The functional context centered on reducing migration time, controlling costs and helping teams move legacy analytics assets to Dataiku.

Technical environment

The technical environment combined LangGraph, LLM orchestration, SAS script analysis, Dataiku workflow generation and configurable model selection.

Challenges

The system had to understand legacy SAS logic, generate usable Dataiku workflow structures and stay configurable across different migration contexts.

Solution

My contribution and its impact

My contribution to the project

I developed an intelligent conversion agent with a configurable and LLM-agnostic architecture, enabling users to choose models, manage cost and streamline processing time.

  • LangGraph-based conversion agent
  • LLM-agnostic configuration layer
  • SAS-to-Dataiku workflow generation
  • Validation process with technical and business stakeholders

Impact

The agent helped accelerate migration work by automating a large part of the conversion process while keeping expert validation in the loop.

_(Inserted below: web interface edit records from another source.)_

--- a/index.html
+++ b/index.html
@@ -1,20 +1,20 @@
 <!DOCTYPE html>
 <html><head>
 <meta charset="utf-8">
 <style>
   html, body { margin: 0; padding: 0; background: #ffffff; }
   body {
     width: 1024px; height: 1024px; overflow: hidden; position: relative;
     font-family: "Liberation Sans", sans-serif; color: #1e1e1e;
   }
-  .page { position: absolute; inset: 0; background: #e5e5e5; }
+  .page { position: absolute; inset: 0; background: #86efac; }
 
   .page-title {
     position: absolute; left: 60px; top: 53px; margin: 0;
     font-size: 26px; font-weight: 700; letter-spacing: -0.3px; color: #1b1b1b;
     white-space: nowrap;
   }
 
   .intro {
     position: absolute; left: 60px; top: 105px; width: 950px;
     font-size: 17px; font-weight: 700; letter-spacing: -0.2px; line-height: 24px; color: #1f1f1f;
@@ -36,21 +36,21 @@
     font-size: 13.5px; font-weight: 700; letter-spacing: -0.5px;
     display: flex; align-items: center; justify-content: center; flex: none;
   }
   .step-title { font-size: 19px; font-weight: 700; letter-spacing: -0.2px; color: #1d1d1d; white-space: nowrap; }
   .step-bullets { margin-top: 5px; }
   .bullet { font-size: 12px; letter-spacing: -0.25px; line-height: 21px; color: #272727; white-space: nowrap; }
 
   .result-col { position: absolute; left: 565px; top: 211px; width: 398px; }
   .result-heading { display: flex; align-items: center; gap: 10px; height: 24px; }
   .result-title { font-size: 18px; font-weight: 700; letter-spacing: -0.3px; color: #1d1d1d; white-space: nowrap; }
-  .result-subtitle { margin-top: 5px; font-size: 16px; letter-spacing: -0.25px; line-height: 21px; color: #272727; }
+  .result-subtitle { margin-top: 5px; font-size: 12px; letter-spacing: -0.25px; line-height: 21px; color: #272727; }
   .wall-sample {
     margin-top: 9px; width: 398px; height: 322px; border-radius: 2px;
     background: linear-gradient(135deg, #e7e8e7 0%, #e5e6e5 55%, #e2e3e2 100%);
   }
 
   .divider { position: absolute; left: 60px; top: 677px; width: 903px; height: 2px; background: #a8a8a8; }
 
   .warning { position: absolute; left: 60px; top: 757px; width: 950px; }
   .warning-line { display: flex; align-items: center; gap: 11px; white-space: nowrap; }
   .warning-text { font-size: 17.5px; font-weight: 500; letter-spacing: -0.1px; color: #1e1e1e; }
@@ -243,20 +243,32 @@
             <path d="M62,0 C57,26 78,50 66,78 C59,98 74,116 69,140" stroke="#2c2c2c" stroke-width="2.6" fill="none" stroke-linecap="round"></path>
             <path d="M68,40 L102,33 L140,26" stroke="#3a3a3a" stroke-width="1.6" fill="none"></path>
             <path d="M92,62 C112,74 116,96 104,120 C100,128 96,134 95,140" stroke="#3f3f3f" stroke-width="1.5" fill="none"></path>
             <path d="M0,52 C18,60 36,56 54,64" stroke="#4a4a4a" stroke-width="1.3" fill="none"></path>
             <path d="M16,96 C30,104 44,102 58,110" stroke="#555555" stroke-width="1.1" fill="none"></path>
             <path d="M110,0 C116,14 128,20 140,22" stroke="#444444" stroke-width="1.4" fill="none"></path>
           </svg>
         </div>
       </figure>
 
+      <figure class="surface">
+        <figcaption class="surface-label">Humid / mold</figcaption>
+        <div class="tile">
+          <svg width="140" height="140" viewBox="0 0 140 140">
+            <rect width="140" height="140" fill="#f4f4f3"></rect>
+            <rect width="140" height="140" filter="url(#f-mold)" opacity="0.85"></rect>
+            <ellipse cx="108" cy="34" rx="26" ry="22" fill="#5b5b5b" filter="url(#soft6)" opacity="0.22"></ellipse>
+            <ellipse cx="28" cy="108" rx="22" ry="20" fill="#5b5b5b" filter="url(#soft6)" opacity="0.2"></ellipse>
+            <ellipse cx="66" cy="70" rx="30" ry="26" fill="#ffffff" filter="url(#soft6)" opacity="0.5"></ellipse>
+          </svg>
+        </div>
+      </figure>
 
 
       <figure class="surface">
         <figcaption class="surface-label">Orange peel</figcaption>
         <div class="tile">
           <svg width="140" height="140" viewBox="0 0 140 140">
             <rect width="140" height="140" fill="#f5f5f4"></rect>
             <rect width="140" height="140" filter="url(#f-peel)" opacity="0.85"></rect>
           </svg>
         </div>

  • Reduced migration complexity
  • Faster first conversion of SAS assets
  • More controlled use of LLMs across migration scenarios

Impact metrics

  • Automated conversion
  • LLM-agnostic design
  • Migration acceleration

Approach

How I structured the work

  1. Analyze SAS scripts and identify reusable transformation patterns.
  2. Design a LangGraph workflow to orchestrate conversion, validation and output generation.
  3. Collaborate with stakeholders to review generated Dataiku workflows and improve conversion quality.

Takeaways

What I learned from this project

  1. Legacy migration needs structured reasoning, not only code generation.
  2. Configurability is essential when different clients have different cost, quality and model constraints.
  3. AI-generated migration outputs must be validated with both technical and business stakeholders.